He knows what it’s like to take a hit. It’s sudden and humiliating and awful in how it smolders minutes after it actually strikes, a temporary burn wound. But he _doesn’t_ know what it’s like to not get one he was expecting. The pebble ricochets off the merchant’s temple, his shoulder, then clatters to the ground. Kaneki gapes. The merchant turns, slow, ominous, in the direction the pebble came from.

“Who--” he says, and Kaneki wrenches his arm free.
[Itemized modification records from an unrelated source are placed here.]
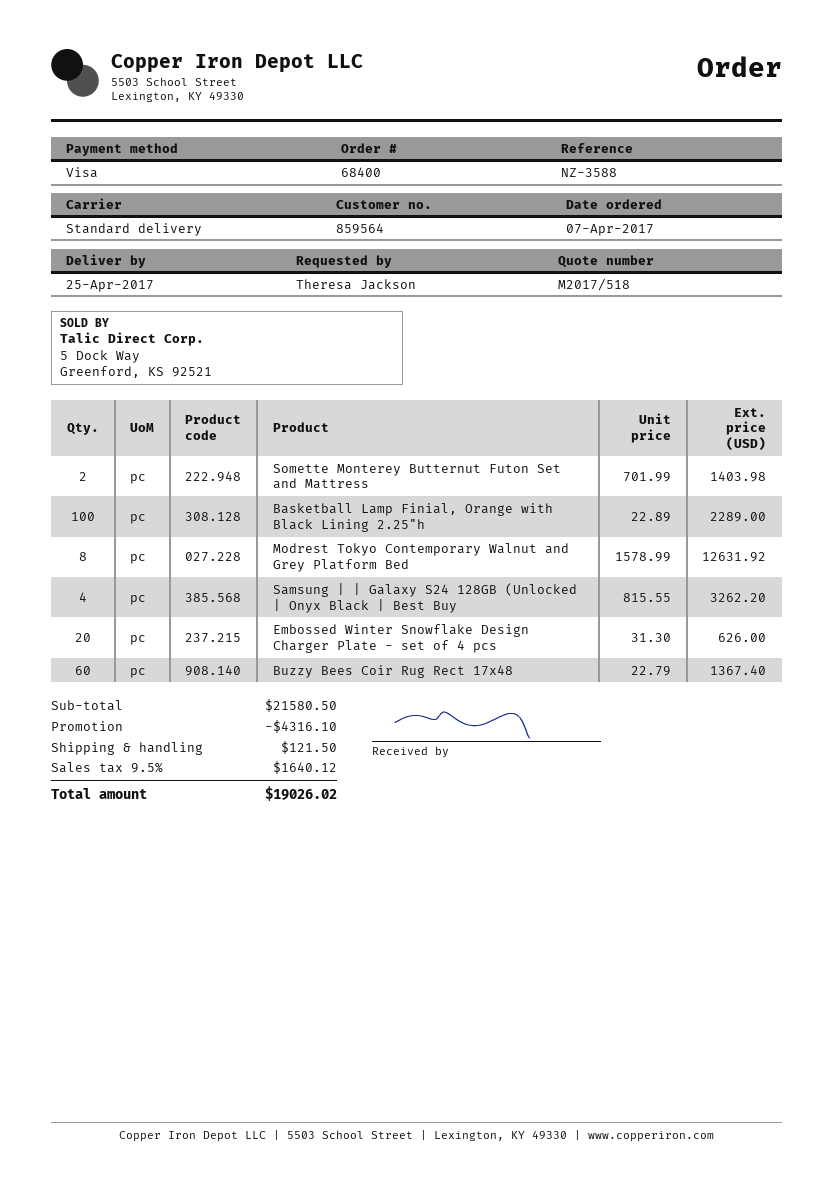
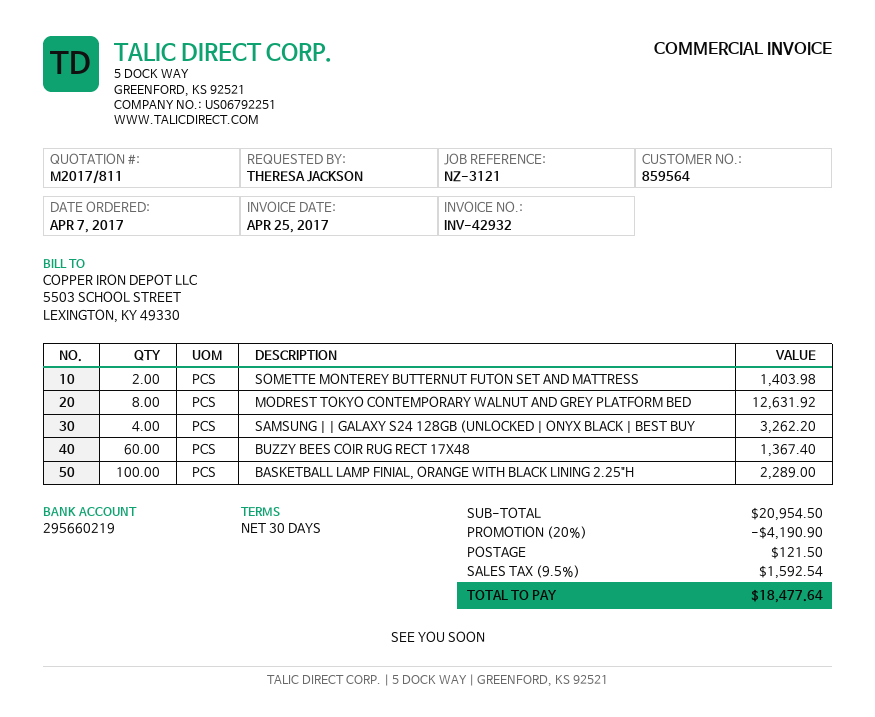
quote number: M2017/518 -> M2017/811
reference: NZ-3588 -> NZ-3121
Embossed Winter Snowflake Design Charger Plate - set of 4 pcs: 20 for 626.00 -> none
subtotal: 21580.50 -> 20954.50
discount: 4316.10 -> 4190.90
tax: 9.5% = 1640.12 -> 9.5% = 1592.54
total: 19026.02 -> 18477.64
He sprints through the crowd of onlookers like his life depends on it, and it _does_ depend on it. The shouting from behind him is explosive and Kaneki’s heartbeat is explosive and if he doesn’t get away from this place _he’ll_ fucking explode so he runs as fast as his legs can move.

He trips his way off and away from the docks, onto a street lined with buildings. The merchant bays like a bloodhound. Kaneki whirls around the corner of a shop and rams straight into its garbage cans, which clang on the pavement in a way that lances right through his temples. He vaults them regardless, all while flipping through a million and one paths, searching for the direction that would be the least predictable. He pulls a sharp left, back into the busy street. There are footsteps behind him. He still wants to cry.
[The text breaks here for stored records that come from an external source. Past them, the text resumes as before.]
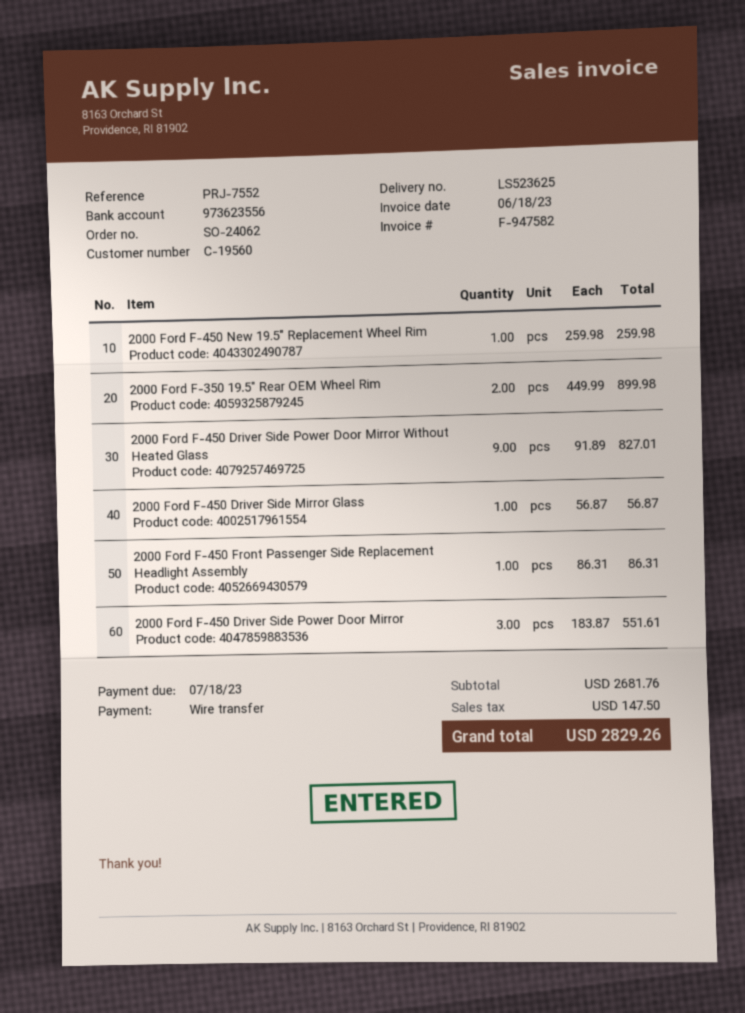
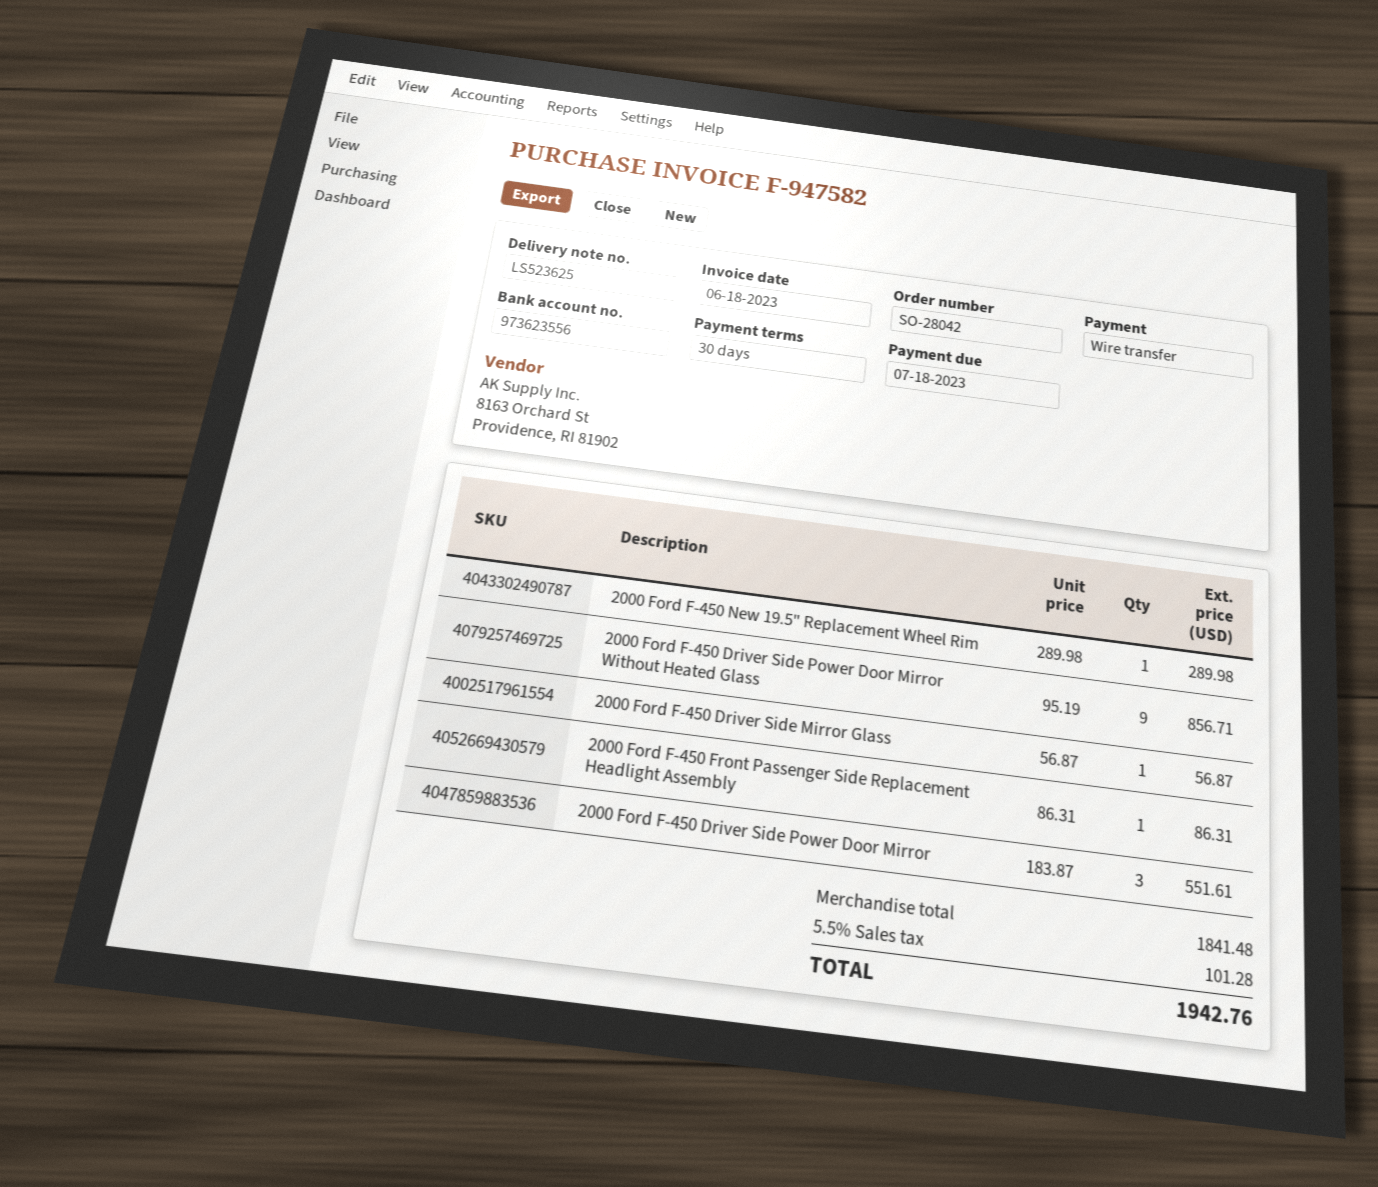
order number: SO-24062 -> SO-28042
2000 Ford F-450 New 19.5" Replacement Wheel Rim: 1 x 259.98 = 259.98 -> 1 x 289.98 = 289.98
2000 Ford F-350 19.5" Rear OEM Wheel Rim: 2 x 449.99 = 899.98 -> none
2000 Ford F-450 Driver Side Power Door Mirror Without Heated Glass: 9 x 91.89 = 827.01 -> 9 x 95.19 = 856.71
subtotal: 2681.76 -> 1841.48
tax: 147.50 -> 101.28
total: 2829.26 -> 1942.76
“Okay,” he wheezes to himself, then bolts across the street. Cars blare their horns and guilt settles in the back of his throat because he can’t slow and acknowledge the drivers, thank them for not ramming into him with their bumpers. He runs faster.

Back on the pavement, he swerves around walkers, and somewhere in the back of his mind, he thinks he’s on the verge of panic. Actually scratch that, he’s already there. He’s buried so deep in it he can’t tell which way is up or down.

Then someone clamps onto his hand. He’s yanked to a stop.

“No!” he yelps right as the stranger shouts “hey!” and Kaneki chokes on his next words. The stranger is his age, a boy towering above him.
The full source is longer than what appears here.